Le Conseil d’État est présidé par un conseiller désigné par l’Empereur, et qui prend le titre de Président du Conseil d’État. L’Empereur lui-même préside le Conseil d’Etat, quand il le juge convenable ; chaque section est présidée par un conseiller également désigné par l’Empereur, et qui prend le titre de Président de section. Le Conseil d’Etat délibère et prononce par sections. ou en assemblée générale, selon l’importance des affaires. Les projets de loi doivent toujours être soumis aux délibérations de l’assemblée générale[7].

  1. De terrâ verò salicâ nulla portio hereditatis mulieri veniet ; sed ad virilem sexum totæ terræ hereditas perveniat. Loi salique, t. LXII, § 6. Baluze, t. 1, p. 321.
  2. Const., préamb. et art. 32. — Décr. du 7 novembre 1852 convoquant le peuple français dans ses comices. — Décr. du 2 déc. 1852 qui promulgue et déclare loi de l’État le S.-C. du 7 nov. 1852, ratifié par le plébiscite des 21 et 22 nov. — S.-C. du 7 nov. 1852, 2.

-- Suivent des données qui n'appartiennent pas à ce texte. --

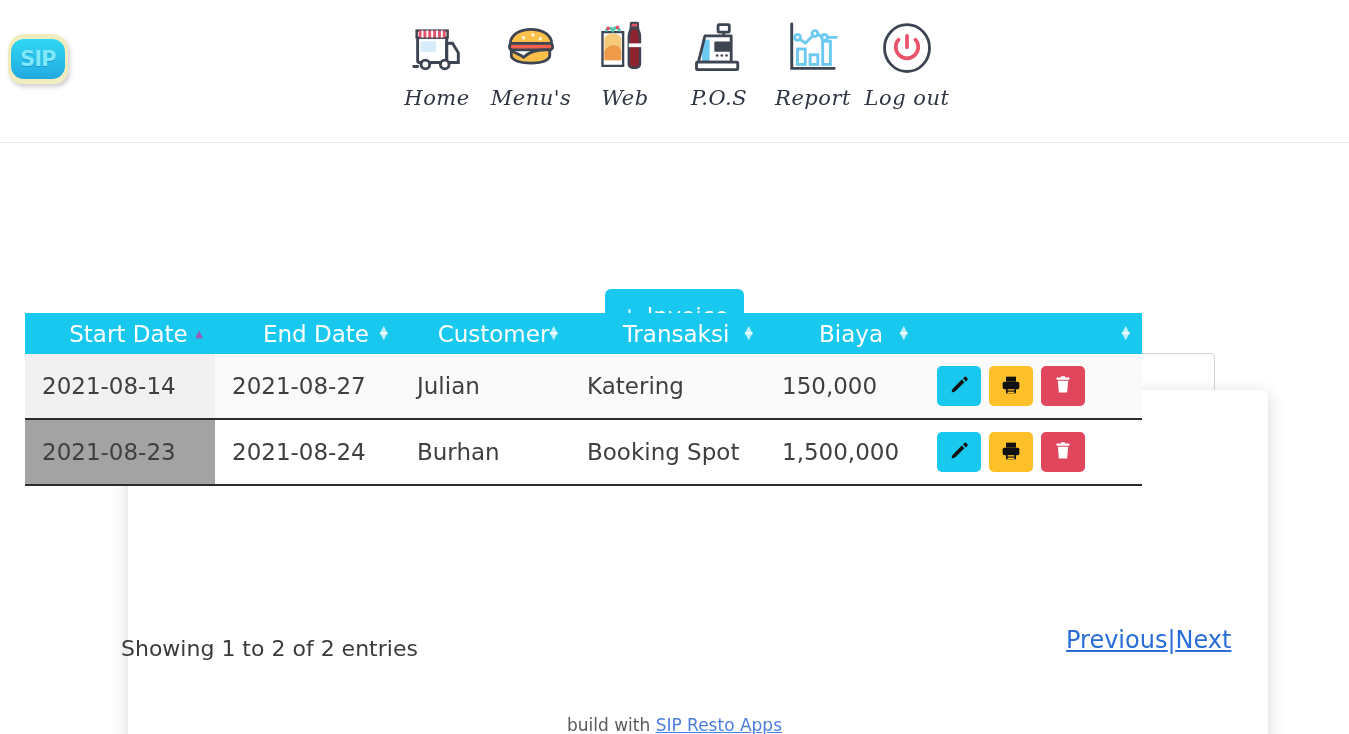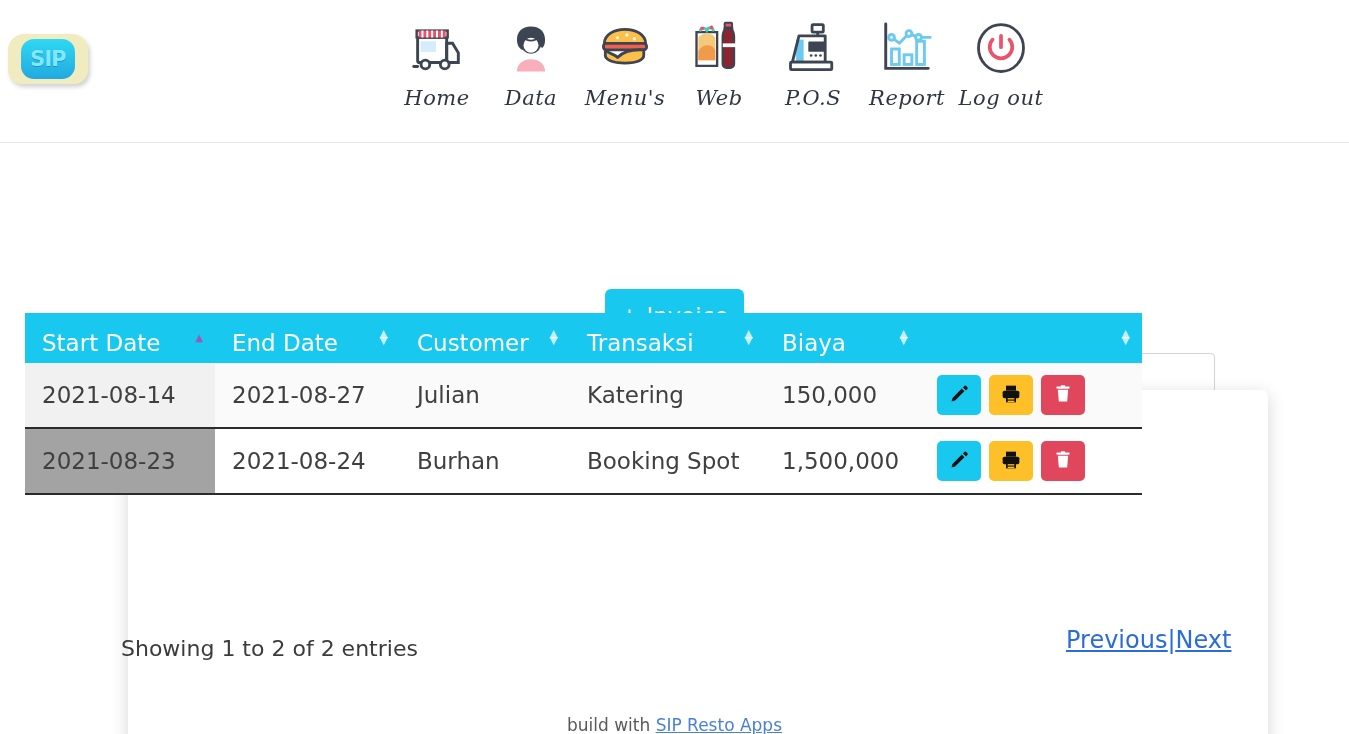--- a/index.html
+++ b/index.html
@@ -22,21 +22,21 @@
   }
 
   .brand {
     position: absolute;
     left: 8px;
     top: 34px;
     width: 70px;
     height: 55px;
   }
   .brand-badge {
-    width: 80px;
+    width: 60px;
     height: 50px;
     border-radius: 16px 16px 14px 14px;
     background: #f0ecc0;
     display: flex;
     align-items: center;
     justify-content: center;
     filter: drop-shadow(2px 3px 2px rgba(0,0,0,0.18));
   }
   .brand-inner {
     width: 54px;
@@ -192,22 +192,22 @@
     width: 1117px;
     border-collapse: collapse;
     font-family: "DejaVu Sans", sans-serif;
     table-layout: fixed;
   }
   table.dt thead th {
     background: #19c8ef;
     color: #ffffff;
     font-weight: normal;
     font-size: 23px;
-    text-align: left;
-    padding: 17px 0 7px 17px;
+    text-align: center;
+    padding: 7px 0 7px 17px;
     height: 41px;
     position: relative;
     cursor: pointer;
     white-space: nowrap;
   }
   .sort-ind {
     position: absolute;
     right: 12px;
     top: 50%;
     transform: translateY(-50%);
@@ -320,32 +320,20 @@
           <path d="M13 13h28v7H13z" fill="#e9536b"></path>
           <path d="M17 13v7M22 13v7M27 13v7M32 13v7M37 13v7" stroke="#ffffff" stroke-width="2"></path>
           <circle cx="20" cy="48" r="4.5" stroke="#3d4452" stroke-width="3" fill="#fff"></circle>
           <circle cx="40" cy="48" r="4.5" stroke="#3d4452" stroke-width="3" fill="#fff"></circle>
           <path d="M8 50h4" stroke="#3d4452" stroke-width="3" stroke-linecap="round"></path>
         </svg>
       </span>
       <span class="navlabel">Home</span>
     </a>
 
-    <a class="navitem">
-      <span class="navicon">
-        <svg width="60" height="60" viewBox="0 0 64 64" fill="none">
-          <path d="M32 8c-10 0-15 6-15 14 0 6 3 10 6 11 2-3 2-7 2-7s6 2 12-2c2 3 5 5 7 7 2-2 3-5 3-9 0-8-5-14-15-14z" fill="#3d4452"></path>
-          <circle cx="32" cy="26" r="11" fill="#3d4452"></circle>
-          <circle cx="32" cy="28" r="8" fill="#ffffff"></circle>
-          <path d="M32 24c-7 0-9-5-9-5s3 3 9 3 9-3 9-3-2 5-9 5z" fill="#3d4452"></path>
-          <path d="M17 56c0-8 6.7-13 15-13s15 5 15 13z" fill="#f9aebb"></path>
-        </svg>
-      </span>
-      <span class="navlabel">Data</span>
-    </a>
 
     <a class="navitem">
       <span class="navicon">
         <svg width="60" height="60" viewBox="0 0 64 64" fill="none">
           <path d="M10 26c0-9 10-15 22-15s22 6 22 15z" fill="#fbbf4a" stroke="#3d4452" stroke-width="3" stroke-linejoin="round"></path>
           <circle cx="24" cy="20" r="1.8" fill="#fff8e0"></circle>
           <circle cx="34" cy="17" r="1.8" fill="#fff8e0"></circle>
           <circle cx="42" cy="21" r="1.8" fill="#fff8e0"></circle>
           <rect x="9" y="26" width="46" height="7" rx="3" fill="#f0604d" stroke="#3d4452" stroke-width="3"></rect>
           <path d="M11 33c4 5 10 4 13 8 5-5 14-9 28-8v6c0 4-6 8-20 8s-21-4-21-8z" fill="#fbbf4a" stroke="#3d4452" stroke-width="3" stroke-linejoin="round"></path>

  3. Décret organique du 18 décembre 1852, art. 1. Dans le cas où nous ne laisserions aucun héritier direct, légitime ou adoptif, notre oncle bien-aimé Jérôme-Napoléon Bonaparte, et sa descendance directe, naturelle et légitime, provenant de son mariage avec la princesse Catherine de Wurtemberg, de mâle en mâle, par ordre de primogéniture, et à l’exclusion perpétuelle des femmes, sont appelés à nous succéder.
  4. S.-C. du 7 nov. 1852, 3, 4 et 5. Rapport de M. Troplong, no 15.
  5. S.-C. du 7 nov. 1852, 6 ; — du 12 déc. 1852 ; — du 25 déc. 1852, 6, 7, 8 et 9. Statut du 21 juin 1853.
  6. Const., 47 à 54. — Décr. org. du 2 janv. 1852.
  7. Décr. du 25 janv. 1852, 10 et 11. — Décr. du 30 janv. 1852, 30.